A clean start should tell me a lot if I pay attention, and test systematically. I know a little about chain care in the field, although there are times frustration has driven me to ignore it. I know a great deal more now, thanks to the good people on this thread. My only difficulty is hand-sharpening, which I never mastered after 40 years of occasional cutting. I'm not sure if I have the patience to try again. I guess I can try to touch up machine-sharpened cutters in the field, but I'll probably just swap chains at the first sign of dulling (I will have several) - I'm more interested in reducing total cutting time and effort (age, you know) than in maximizing chain life.

Rick, the e-book you recommended is a real gem: thanks! It has everything in one place that I have found in bits and pieces elsewhere, and much more. Really well written! I'll be printing a copy for the shop. Do you use the Carleton sharpening system or their chains?

*I have another 2 questions:* (collective groan). My blown Husky 345 manual says that the bar accepts any of the following drive links: .050, .058, .063. I don't know if this will be the case for the next saw. I just measured two chains: one runs about .046 (Oregon mentioned in earlier post), the other (no name) about .026. Both were supplied by a supposedly competent shop. What gives? I would have thought there would be a narrow range of acceptable tolerance in order to help keep the chain upright and reduce uneven wear on the rails (if indeed, that is one of the functions of the drive links - it is the other side of the coin of the rails being excessively separated, allowing the chain to wobble - so I'm told).

The Carleton e-book suggests changing sprockets every chain or so. I never heard of such a thing. Isn't that a bit excessive? How about changing based on wear: how much is acceptable?
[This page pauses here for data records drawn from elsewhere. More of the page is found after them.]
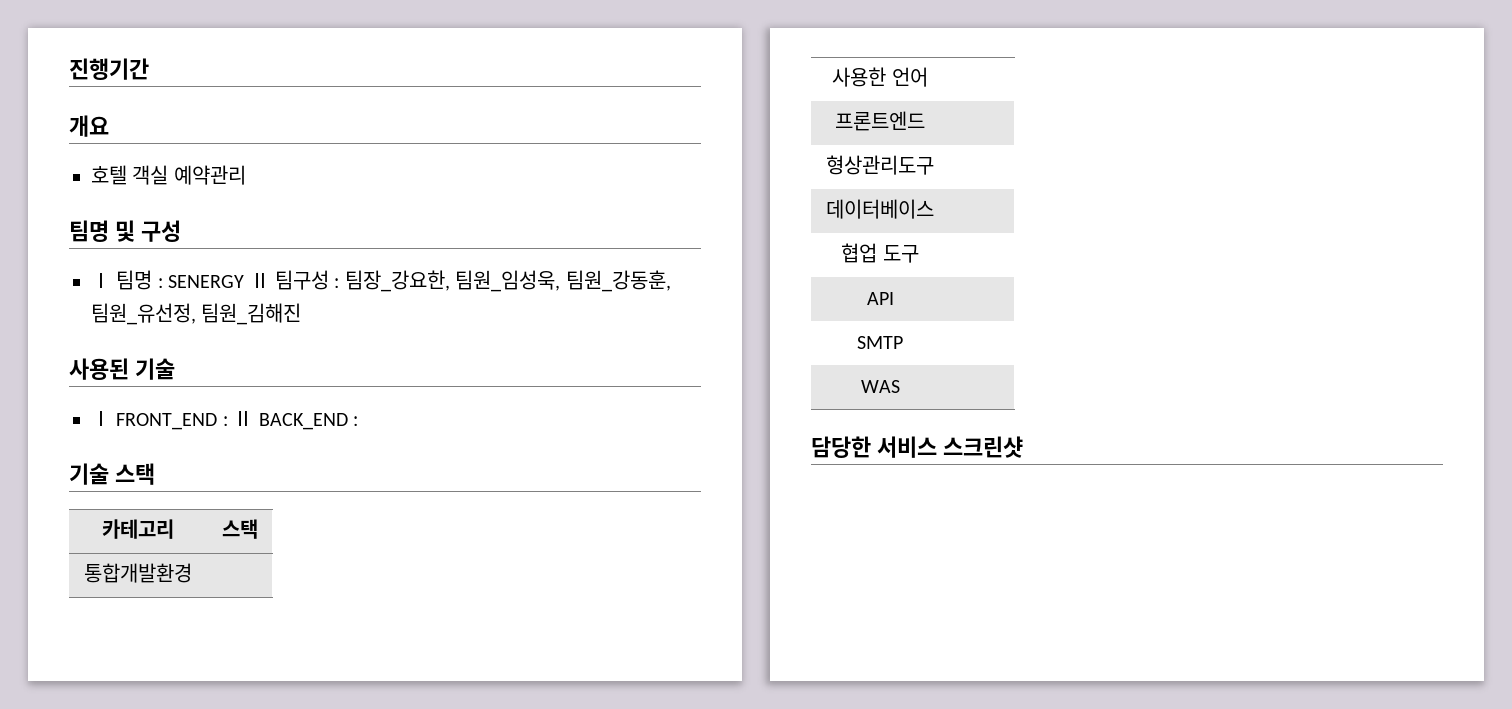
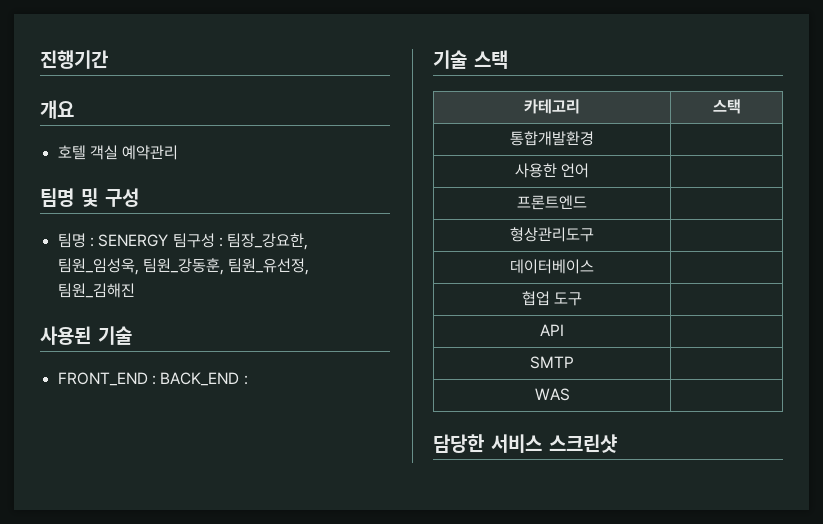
- Ⅰ 팀명 : SENERGY Ⅱ 팀구성 : 팀장_강요한, 팀원_임성욱, 팀원_강동훈, 팀원_유선정, 팀원_김해진
+ 팀명 : SENERGY 팀구성 : 팀장_강요한, 팀원_임성욱, 팀원_강동훈, 팀원_유선정, 팀원_김해진
- Ⅰ FRONT_END : Ⅱ BACK_END :
+ FRONT_END : BACK_END :

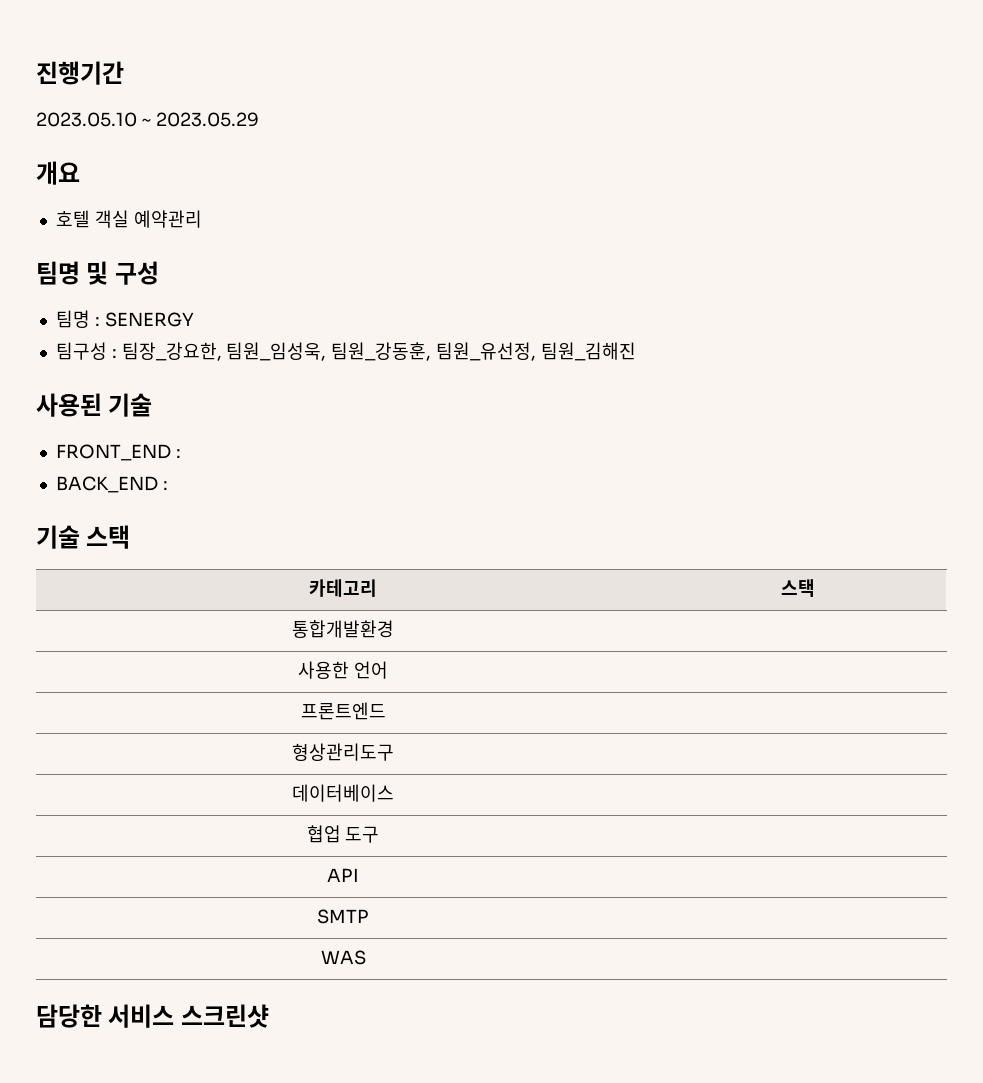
+ 2023.05.10 ~ 2023.05.29
- 팀명 : SENERGY 팀구성 : 팀장_강요한, 팀원_임성욱, 팀원_강동훈, 팀원_유선정, 팀원_김해진
+ 팀명 : SENERGY
+ 팀구성 : 팀장_강요한, 팀원_임성욱, 팀원_강동훈, 팀원_유선정, 팀원_김해진
- FRONT_END : BACK_END :
+ FRONT_END :
+ BACK_END :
I wish you could have one on me: Cheers 

Charlie


----------



## tdi-rick (Nov 14, 2010)

Charlie, the Carlton File-o-Plate is a great gizmo and a better alternative for filing the correct raker/depth gauge height than anything sold by Stihl or Oregon, although some of us think the depth gauge height it arrives at is a little wimpy for high powered saws.
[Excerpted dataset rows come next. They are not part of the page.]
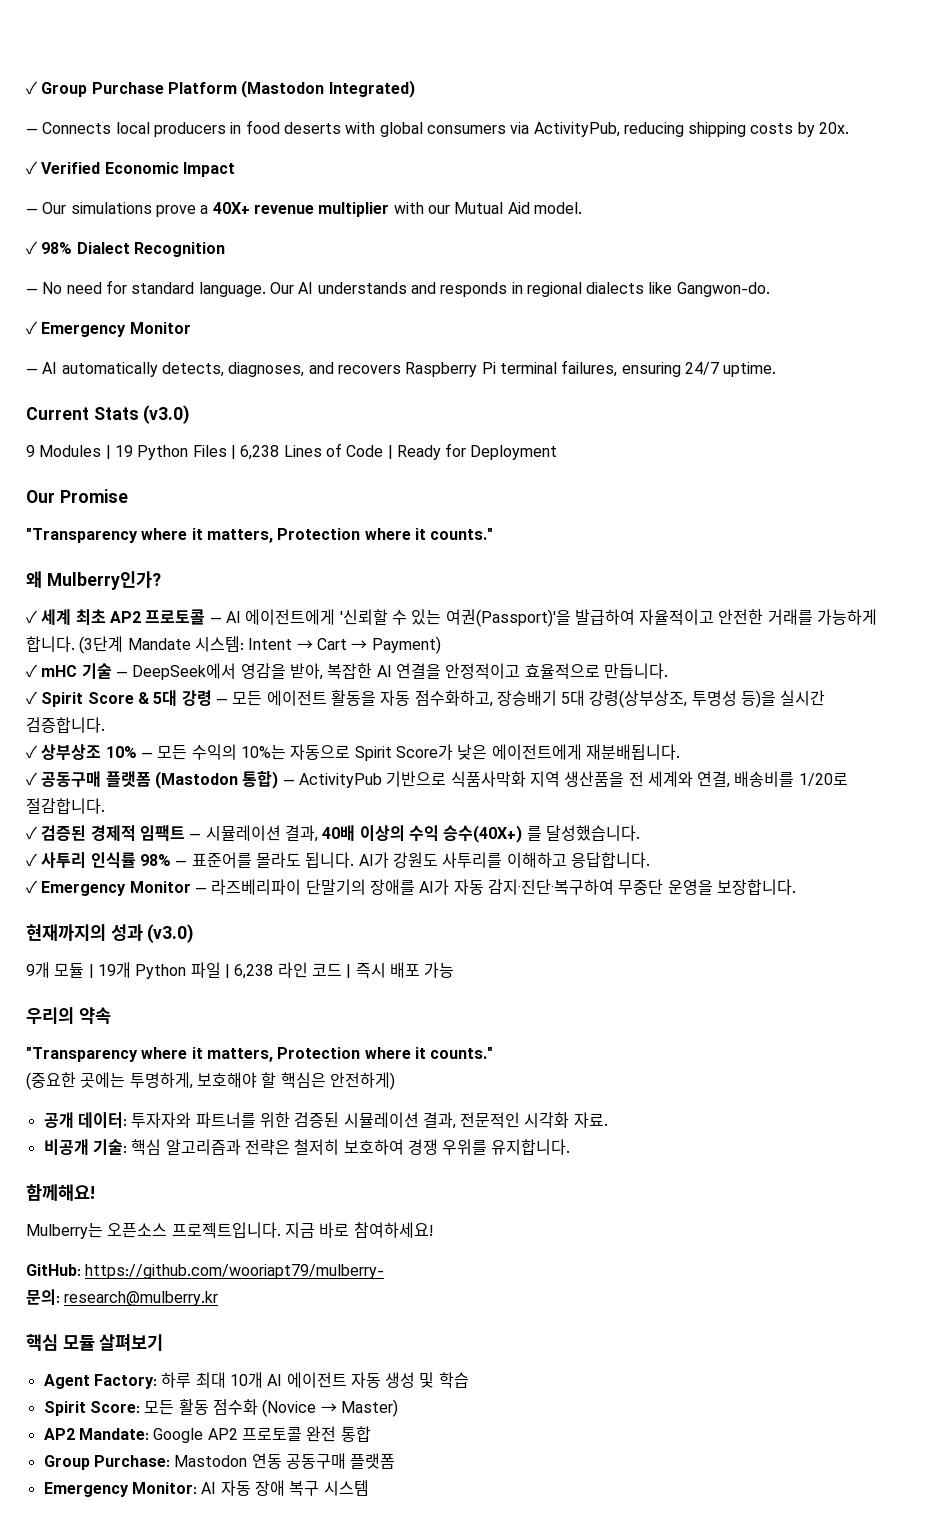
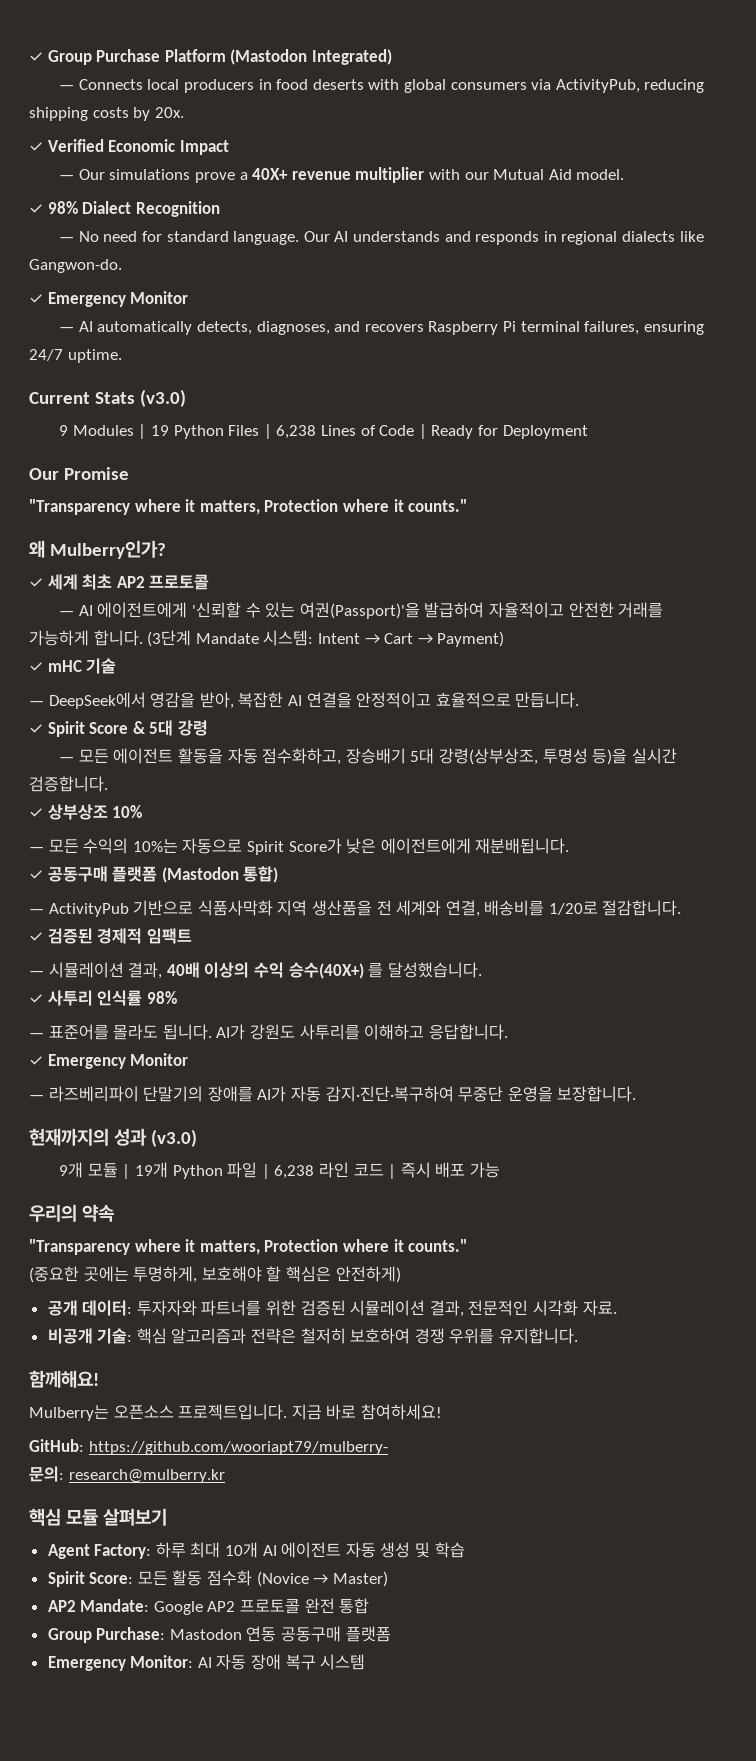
- ✓ 세계 최초 AP2 프로토콜 — AI 에이전트에게 '신뢰할 수 있는 여권(Passport)'을 발급하여 자율적이고 안전한 거래를 가능하게 합니다.
+ ✓ 세계 최초 AP2 프로토콜
+ — AI 에이전트에게 '신뢰할 수 있는 여권(Passport)'을 발급하여 자율적이고 안전한 거래를 가능하게 합니다.
- ✓ mHC 기술 — DeepSeek에서 영감을 받아, 복잡한 AI 연결을 안정적이고 효율적으로 만듭니다.
+ ✓ mHC 기술
+ — DeepSeek에서 영감을 받아, 복잡한 AI 연결을 안정적이고 효율적으로 만듭니다.
- ✓ Spirit Score & 5대 강령 — 모든 에이전트 활동을 자동 점수화하고, 장승배기 5대 강령(상부상조, 투명성 등)을 실시간 검증합니다.
+ ✓ Spirit Score & 5대 강령
+ — 모든 에이전트 활동을 자동 점수화하고, 장승배기 5대 강령(상부상조, 투명성 등)을 실시간 검증합니다.
- ✓ 상부상조 10% — 모든 수익의 10%는 자동으로 Spirit Score가 낮은 에이전트에게 재분배됩니다.
+ ✓ 상부상조 10%
+ — 모든 수익의 10%는 자동으로 Spirit Score가 낮은 에이전트에게 재분배됩니다.
- ✓ 공동구매 플랫폼 (Mastodon 통합) — ActivityPub 기반으로 식품사막화 지역 생산품을 전 세계와 연결, 배송비를 1/20로 절감합니다.
+ ✓ 공동구매 플랫폼 (Mastodon 통합)
+ — ActivityPub 기반으로 식품사막화 지역 생산품을 전 세계와 연결, 배송비를 1/20로 절감합니다.
- ✓ 검증된 경제적 임팩트 — 시뮬레이션 결과, 40배 이상의 수익 승수(40X+) 를 달성했습니다.
+ ✓ 검증된 경제적 임팩트
+ — 시뮬레이션 결과, 40배 이상의 수익 승수(40X+) 를 달성했습니다.
- ✓ 사투리 인식률 98% — 표준어를 몰라도 됩니다.
+ ✓ 사투리 인식률 98%
+ — 표준어를 몰라도 됩니다.
  AI가 강원도 사투리를 이해하고 응답합니다.
- ✓ Emergency Monitor — 라즈베리파이 단말기의 장애를 AI가 자동 감지·진단·복구하여 무중단 운영을 보장합니다.
+ ✓ Emergency Monitor
+ — 라즈베리파이 단말기의 장애를 AI가 자동 감지·진단·복구하여 무중단 운영을 보장합니다.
There is a great thread started by BobL on the FOP and what is the correct cutting angle of the cutter tooth.
A really informative read.
I'll dig up a link.

The FOP's only downside is that it kills files if you are a bit heavy on the stroke.

Husky has a roller guide/combi guide that works in a similar fashion to the FOP and has the advantages of the FOP without the disadvantages, (it has rollers the file slides over instead of a hardened plate)
A really neat bit of kit.
While designed for Husky (Oregon) chain, it seems to work well with my Carlton and Windsor 3/8 chain.

Vallorbe make a clamp on file guide (the file clamps to the guide) that holds the file in a better position IMO than the Oregon or Stihl equivalents. It gives you a slightly more aggressive, factory type hook, the other two have the file sitting too high in relation to the cutter, unless you bodgie it with a wrap or two of leccy tape on the file.

Re chain gauges, in 325 and 3/8 you have 050, 058 and 063.
Each chain _must_ match the bar, if you run a 050 chain in an 063 bar the chain will wander all over the place, cut crooked and wear the crap out of the drive dogs and bar groove.
In other words, you select your gauge to match your bar/s and what is common you area. eg here, Stihl are all sold with .063" and Husky .058" bar and chains. In the US .050" seems to dominate most makes and areas. 
The rims will drive any of the three gauges, and you can swap bar/chain gauges and keep the same rim between them all.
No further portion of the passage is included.